ABOUT THIS EXERCISE
Count how many lines below include the string "block". Only that number should appear in the reply.
-- PROVIDED DATA follows --
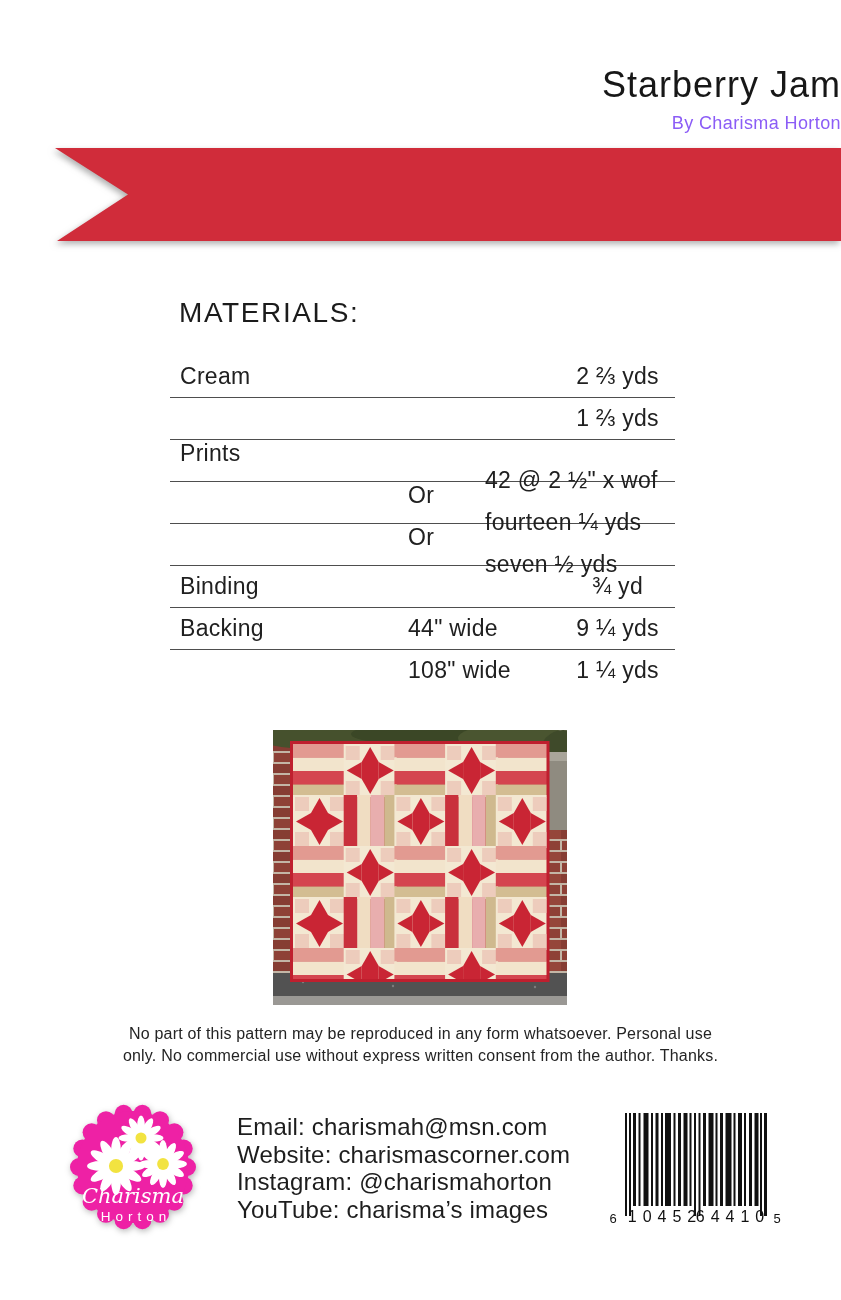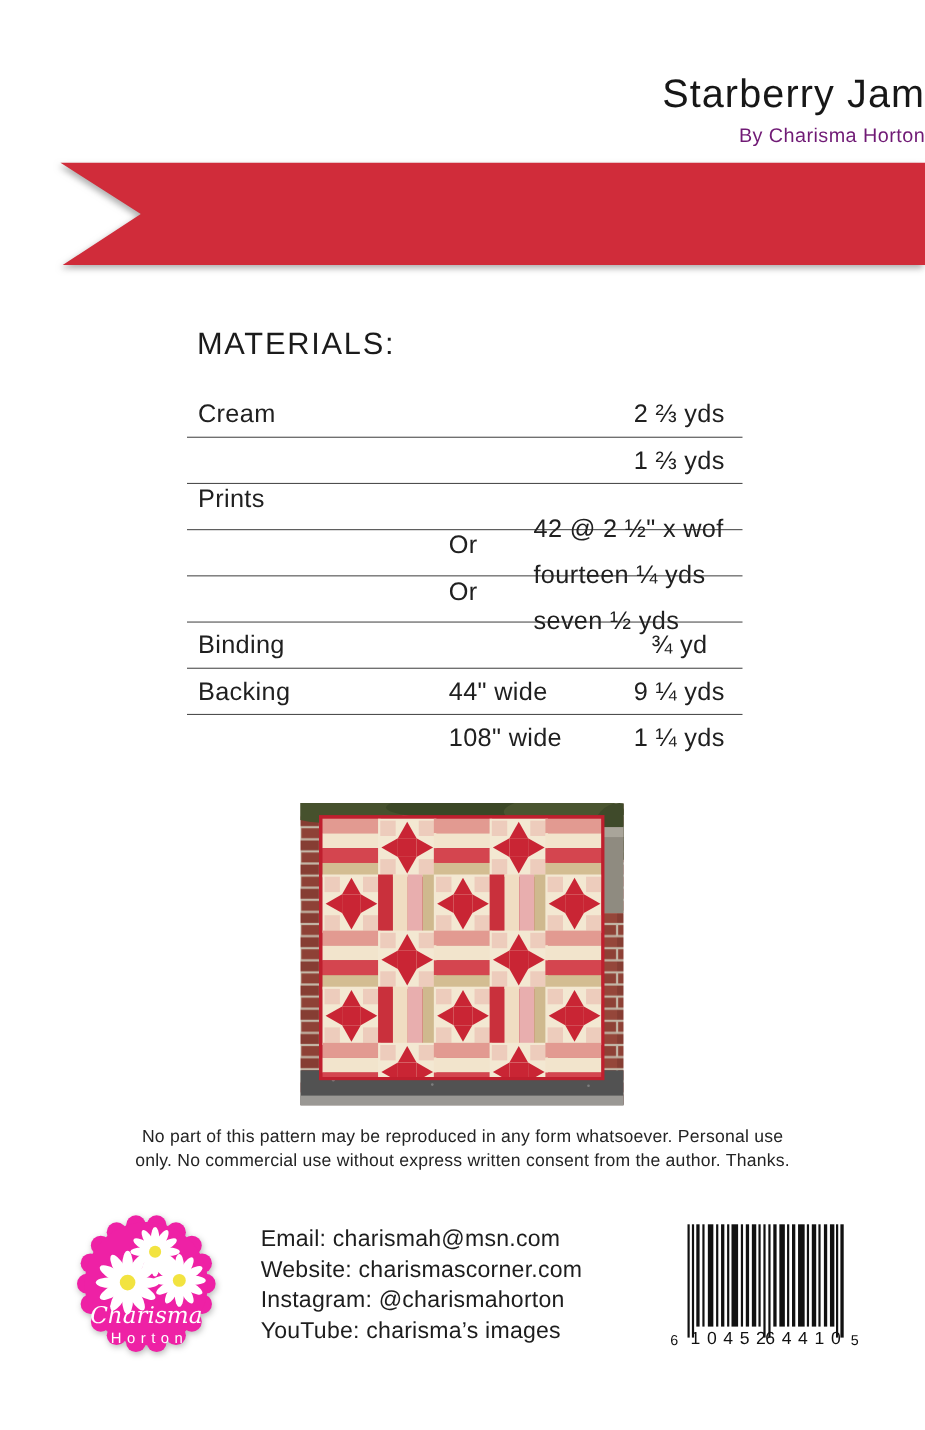--- a/index.html
+++ b/index.html
@@ -2,21 +2,21 @@
 <html><head>
 <meta charset="utf-8">
 <style>
   html,body{margin:0;padding:0;background:#fff;}
   .page{position:relative;width:841px;height:1300px;background:#ffffff;overflow:hidden;
         font-family:"Liberation Sans",sans-serif;color:#1c1c1c;}
 
   
   .header{position:absolute;top:64px;left:0;width:100%;text-align:right;}
   .title{font-size:36px;letter-spacing:1px;color:#171717;}
-  .byline{font-size:18px;margin-top:7px;letter-spacing:.4px;color:#701a75;}
+  .byline{font-size:18px;margin-top:7px;letter-spacing:.4px;color:#8b5cf6;}
 
   
   .banner-svg{position:absolute;left:0;top:146px;overflow:visible;display:block;}
   .banner-poly{fill:#d02c3a;filter:drop-shadow(-2px 3px 3px rgba(110,110,110,.55));}
 
   
   .materials-heading{position:absolute;left:179px;top:297px;font-size:28px;letter-spacing:1.6px;color:#1b1b1b;}
   .m-table{position:absolute;left:170px;top:356px;width:505px;font-size:23px;letter-spacing:.3px;color:#202020;}
   .m-row{display:grid;grid-template-columns:238px 77px 75px 1fr;height:41px;align-items:center;
          border-bottom:1.5px solid #4e4e4e;}
@@ -30,21 +30,21 @@
   .photo{position:absolute;left:273px;top:730px;display:block;}
 
   
   .copyright{position:absolute;top:1023px;left:0;width:100%;text-align:center;
              font-size:16px;line-height:21.5px;color:#242424;letter-spacing:.2px;}
 
   
   .logo{position:absolute;left:70px;top:1102px;display:block;filter:drop-shadow(1px 2px 3px rgba(0,0,0,.28));}
   .logo-script{font-family:"DejaVu Serif","Liberation Serif",serif;font-style:italic;font-size:21px;fill:#ffffff;}
   .logo-sub{font-family:"Liberation Sans",sans-serif;font-size:13.5px;letter-spacing:5px;fill:#ffffff;}
-  .contact{position:absolute;left:237px;top:1113px;font-size:21px;line-height:27.5px;color:#1d1d1d;letter-spacing:.2px;}
+  .contact{position:absolute;left:237px;top:1113px;font-size:24px;line-height:27.5px;color:#1d1d1d;letter-spacing:.2px;}
   .barcode{position:absolute;left:605px;top:1110px;display:block;}
   .bc-num{font-family:"Liberation Sans",sans-serif;font-size:16px;letter-spacing:6px;fill:#111;}
   .bc-num-sm{font-family:"Liberation Sans",sans-serif;font-size:13px;fill:#111;letter-spacing:0;}
 </style>
 </head>
 <body>
 
 <div class="page">
 
   <div class="header">

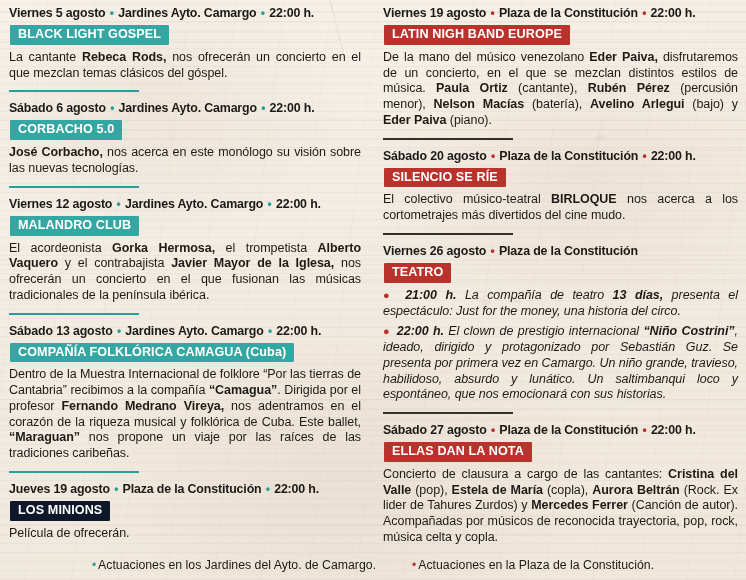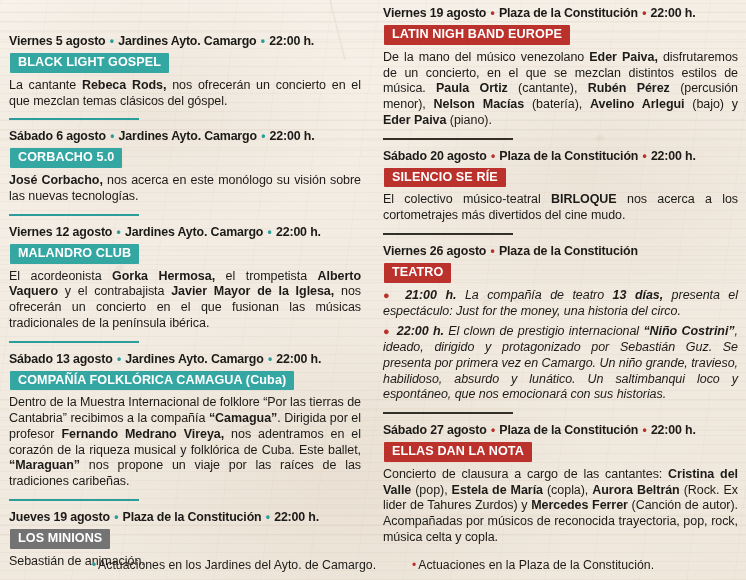--- a/index.html
+++ b/index.html
@@ -30,21 +30,21 @@
   #sheet-lines { position:absolute; inset:0; z-index:0; opacity:0.30; pointer-events:none; }
 
   #page {
     position: relative;
     z-index: 2;
     width: 746px; height: 580px;
     padding: 6px 8px 0 8px;
   }
   .columns { display: flex; gap: 0; }
   .col { width: 365px; }
-  .col-left  { padding-right: 12px; margin-top: 28px; }
+  .col-left  { padding-right: 12px; }
   .col-right { padding-left: 9px; }
 
   .event { margin-bottom: 0; }
 
   .sep { height: 0; border-top: 2px solid #2b9e9b; width: 130px; margin: 9px 0 9px 1px; }
   .col-right .sep { border-top-color: #333029; width: 130px; }
 
   .date-line {
     font-size: 12.4px;
     font-weight: bold;
@@ -120,21 +120,21 @@
   </g>
 </svg>
 
 <div id="page">
   <div class="columns">
     <div class="col col-left">
         <div class="event"><div class="date-line"><span>Viernes 5 agosto</span> <span class="dot-sep">•</span> <span>Jardines Ayto. Camargo</span> <span class="dot-sep">•</span> <span>22:00 h.</span></div><div class="badge" style="background: rgb(53, 167, 162);">BLACK LIGHT GOSPEL</div><p class="body-text">La cantante <b>Rebeca Rods,</b> nos ofrecerán un concierto en el que mezclan temas clásicos del góspel.</p></div>
         <div class="event"><div class="sep"></div><div class="date-line"><span>Sábado 6 agosto</span> <span class="dot-sep">•</span> <span>Jardines Ayto. Camargo</span> <span class="dot-sep">•</span> <span>22:00 h.</span></div><div class="badge" style="background: rgb(53, 167, 162);">CORBACHO 5.0</div><p class="body-text"><b>José Corbacho,</b> nos acerca en este monólogo su visión sobre las nuevas tecnologías.</p></div>
         <div class="event"><div class="sep"></div><div class="date-line"><span>Viernes 12 agosto</span> <span class="dot-sep">•</span> <span>Jardines Ayto. Camargo</span> <span class="dot-sep">•</span> <span>22:00 h.</span></div><div class="badge" style="background: rgb(53, 167, 162);">MALANDRO CLUB</div><p class="body-text">El acordeonista <b>Gorka Hermosa,</b> el trompetista <b>Alberto Vaquero</b> y el contrabajista <b>Javier Mayor de la Iglesa,</b> nos ofrecerán un concierto en el que fusionan las músicas tradicionales de la península ibérica.</p></div>
         <div class="event"><div class="sep"></div><div class="date-line"><span>Sábado 13 agosto</span> <span class="dot-sep">•</span> <span>Jardines Ayto. Camargo</span> <span class="dot-sep">•</span> <span>22:00 h.</span></div><div class="badge" style="background: rgb(53, 167, 162);">COMPAÑÍA FOLKLÓRICA CAMAGUA (Cuba)</div><p class="body-text">Dentro de la Muestra Internacional de folklore “Por las tierras de Cantabria” recibimos a la compañía <b>“Camagua”</b>. Dirigida por el profesor <b>Fernando Medrano Vireya,</b> nos adentramos en el corazón de la riqueza musical y folklórica de Cuba. Este ballet, <b>“Maraguan”</b> nos propone un viaje por las raíces de las tradiciones caribeñas.</p></div>
-        <div class="event"><div class="sep"></div><div class="date-line"><span>Jueves 19 agosto</span> <span class="dot-sep">•</span> <span>Plaza de la Constitución</span> <span class="dot-sep">•</span> <span>22:00 h.</span></div><div class="badge" style="background: #737373;">LOS MINIONS</div><p class="body-text">Sebastián de animación.</p></div>
+        <div class="event"><div class="sep"></div><div class="date-line"><span>Jueves 19 agosto</span> <span class="dot-sep">•</span> <span>Plaza de la Constitución</span> <span class="dot-sep">•</span> <span>22:00 h.</span></div><div class="badge" style="background: #0f172a;">LOS MINIONS</div><p class="body-text">Película de ofrecerán.</p></div>
       </div>
     <div class="col col-right">
         <div class="event"><div class="date-line"><span>Viernes 19 agosto</span> <span class="dot-sep">•</span> <span>Plaza de la Constitución</span> <span class="dot-sep">•</span> <span>22:00 h.</span></div><div class="badge" style="background: rgb(187, 50, 45);">LATIN NIGH BAND EUROPE</div><p class="body-text">De la mano del músico venezolano <b>Eder Paiva,</b> disfrutaremos de un concierto, en el que se mezclan distintos estilos de música. <b>Paula Ortiz</b> (cantante), <b>Rubén Pérez</b> (percusión menor), <b>Nelson Macías</b> (batería), <b>Avelino Arlegui</b> (bajo) y <b>Eder Paiva</b> (piano).</p></div>
         <div class="event"><div class="sep"></div><div class="date-line"><span>Sábado 20 agosto</span> <span class="dot-sep">•</span> <span>Plaza de la Constitución</span> <span class="dot-sep">•</span> <span>22:00 h.</span></div><div class="badge" style="background: rgb(187, 50, 45);">SILENCIO SE RÍE</div><p class="body-text">El colectivo músico-teatral <b>BIRLOQUE</b> nos acerca a los cortometrajes más divertidos del cine mudo.</p></div>
         <div class="event"><div class="sep"></div><div class="date-line"><span>Viernes 26 agosto</span> <span class="dot-sep">•</span> <span>Plaza de la Constitución</span></div><div class="badge" style="background: rgb(187, 50, 45);">TEATRO</div><p class="body-text timed-item"><span class="tbullet">●</span> <b>21:00 h.</b> La compañía de teatro <b>13 días,</b> presenta el espectáculo: Just for the money, una historia del circo.</p><p class="body-text timed-item"><span class="tbullet">●</span> <b>22:00 h.</b> El clown de prestigio internacional <b>“Niño Costrini”</b>, ideado, dirigido y protagonizado por Sebastián Guz. Se presenta por primera vez en Camargo. Un niño grande, travieso, habilidoso, absurdo y lunático. Un saltimbanqui loco y espontáneo, que nos emocionará con sus historias.</p></div>
         <div class="event"><div class="sep"></div><div class="date-line"><span>Sábado 27 agosto</span> <span class="dot-sep">•</span> <span>Plaza de la Constitución</span> <span class="dot-sep">•</span> <span>22:00 h.</span></div><div class="badge" style="background: rgb(187, 50, 45);">ELLAS DAN LA NOTA</div><p class="body-text">Concierto de clausura a cargo de las cantantes: <b>Cristina del Valle</b> (pop), <b>Estela de María</b> (copla), <b>Aurora Beltrán</b> (Rock. Ex lider de Tahures Zurdos) y <b>Mercedes Ferrer</b> (Canción de autor). Acompañadas por músicos de reconocida trayectoria, pop, rock, música celta y copla.</p></div>
       </div>
   </div>
 </div>
 

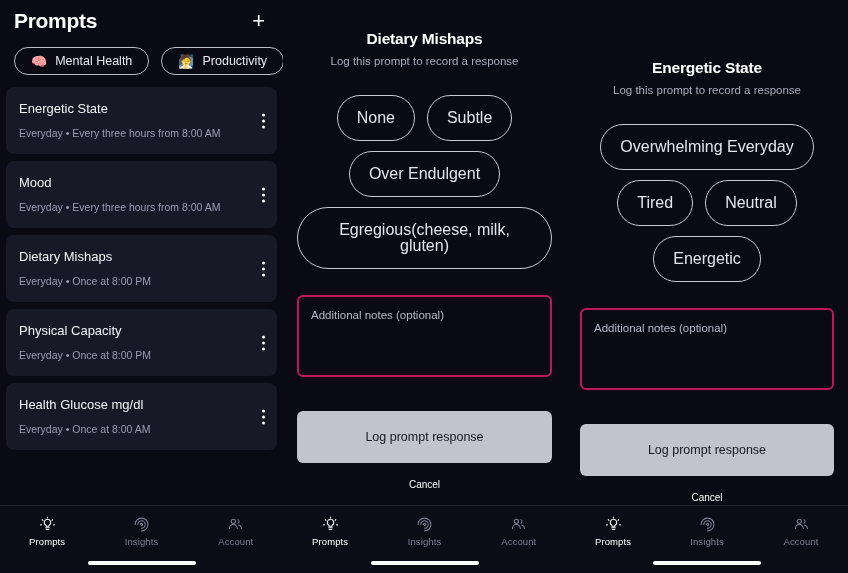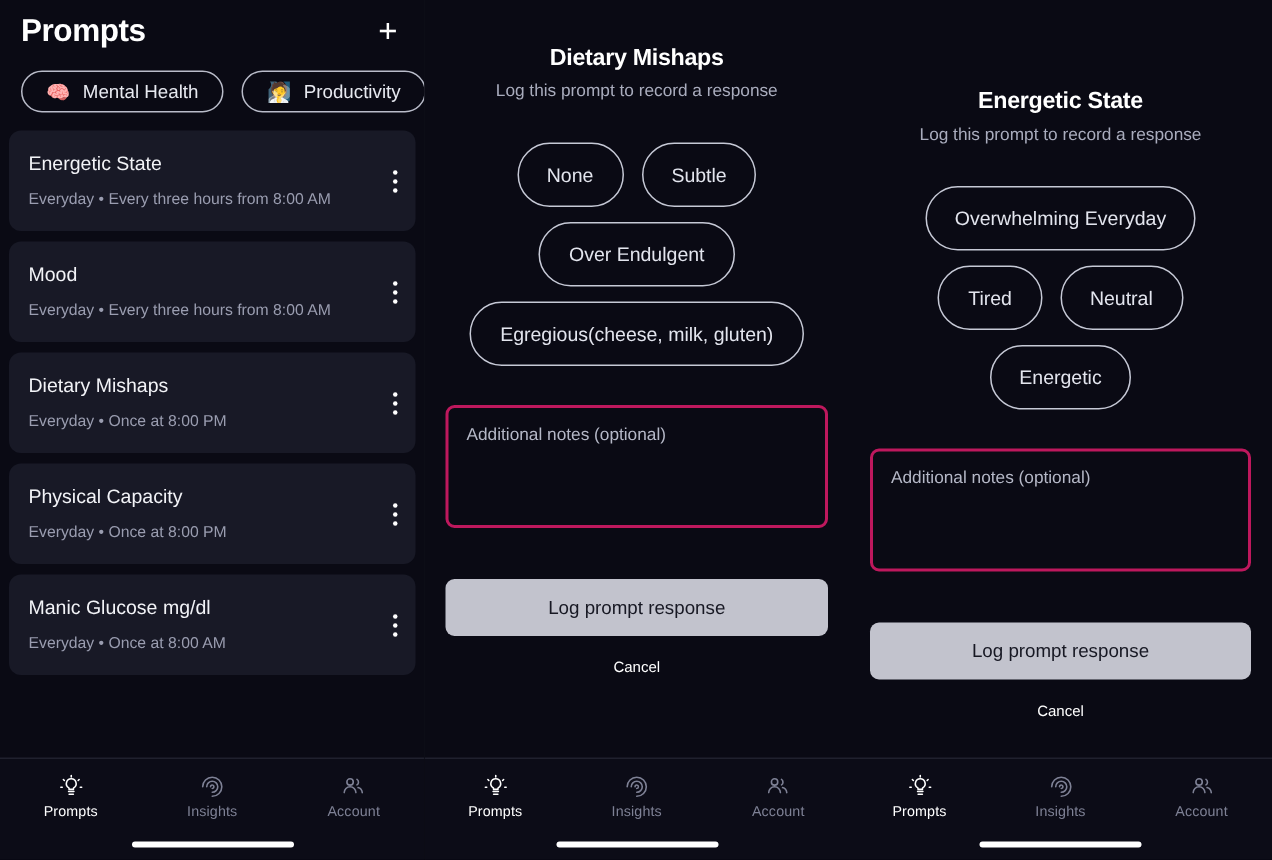--- a/index.html
+++ b/index.html
@@ -143,21 +143,21 @@
     display: flex;
     flex-wrap: wrap;
     justify-content: center;
     gap: 10px 12px;
     margin-top: 28px;
   }
   .opt-chip {
     border: 1px solid #c6c9d6;
     border-radius: 999px;
     color: #e3e5ee;
-    font-size: 13px;
+    font-size: 16px;
     padding: 14px 19px;
     cursor: pointer;
     background: transparent;
     line-height: 1;
   }
 
   .notes-box {
     margin-top: 26px;
     width: 100%;
     height: 82px;
@@ -171,21 +171,21 @@
     resize: none;
     outline: none;
     text-align: left;
     display: block;
   }
   .notes-box::placeholder { color: #b5b8c7; }
 
   .log-btn {
     margin-top: 34px;
     width: 100%;
-    height: 38px;
+    height: 52px;
     border: none;
     border-radius: 6px;
     background: #c2c3cd;
     color: #171823;
     font-family: "Liberation Sans", sans-serif;
     font-size: 12.5px;
     cursor: pointer;
     display: block;
   }
   .cancel-btn {
@@ -325,21 +325,21 @@
             <span>Once at 8:00 PM</span>
           </div>
           <div class="kebab">
               <i></i>
               <i></i>
               <i></i>
             </div>
         </div>
 
         <div class="prompt-card">
-          <div class="p-title">Manic Glucose mg/dl</div>
+          <div class="p-title">Health Glucose mg/dl</div>
           <div class="p-sub">
             <span>Everyday</span>
             <span>•</span>
             <span>Once at 8:00 AM</span>
           </div>
           <div class="kebab">
               <i></i>
               <i></i>
               <i></i>
             </div>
-- PROVIDED DATA concluded --
TASK SOLUTION
6